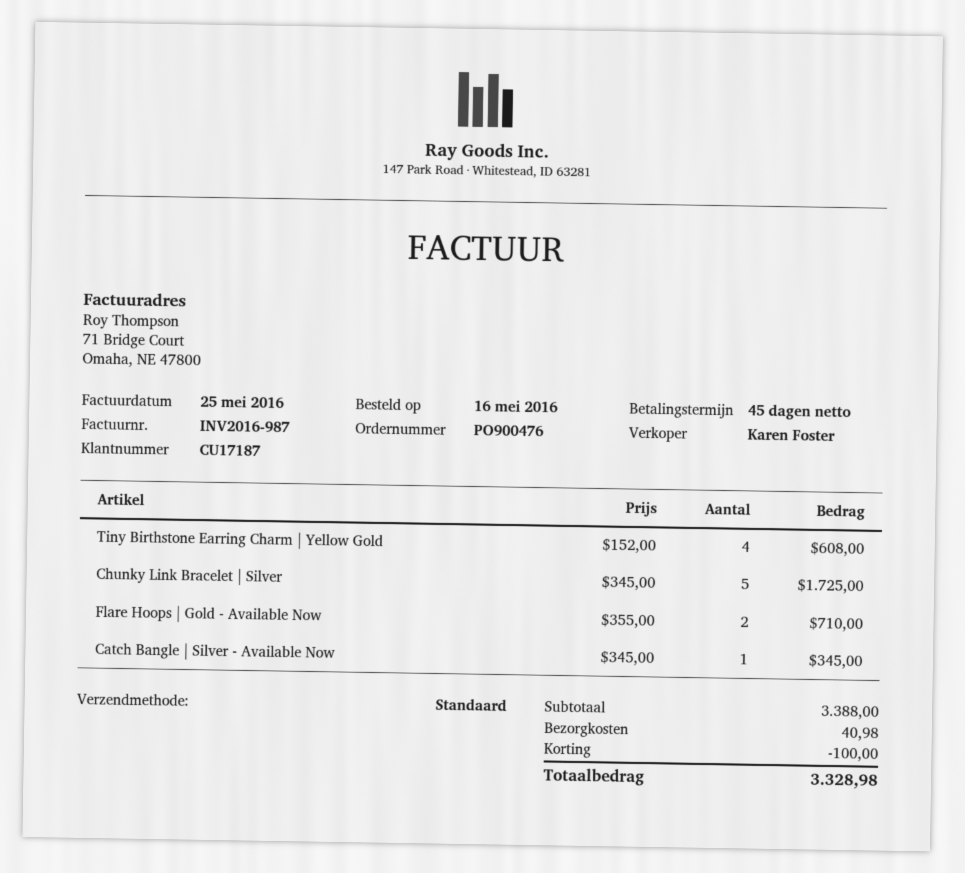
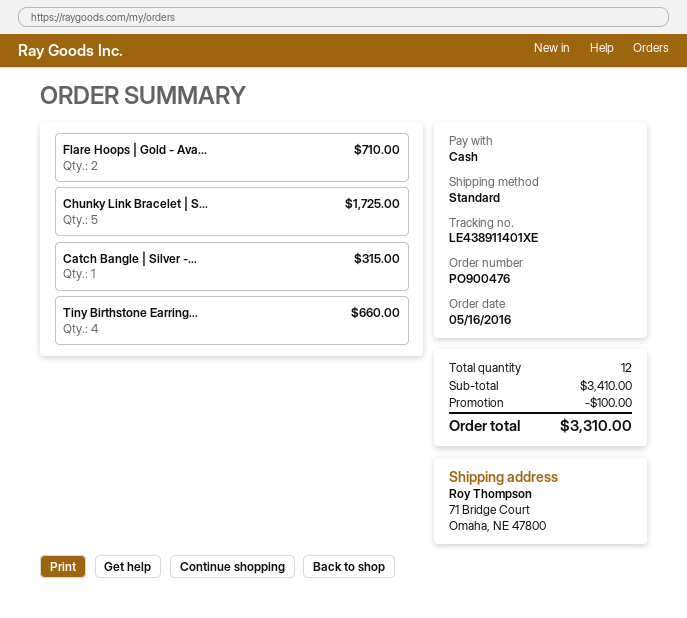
Tiny Birthstone Earring Charm | Yellow Gold: 4 for 608.00 -> 4 for 660.00
Catch Bangle | Silver - Available Now: 1 for 345.00 -> 1 for 315.00
subtotal: 3388.00 -> 3410.00
shipping: 40.98 -> none
total: 3328.98 -> 3310.00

** What the task requires **
Please retype every record exactly, leaving the pictures out.

** Final answer **
Tiny Birthstone Earring Charm | Yellow Gold: 4 for 608.00 -> 4 for 660.00
Catch Bangle | Silver - Available Now: 1 for 345.00 -> 1 for 315.00
subtotal: 3388.00 -> 3410.00
shipping: 40.98 -> none
total: 3328.98 -> 3310.00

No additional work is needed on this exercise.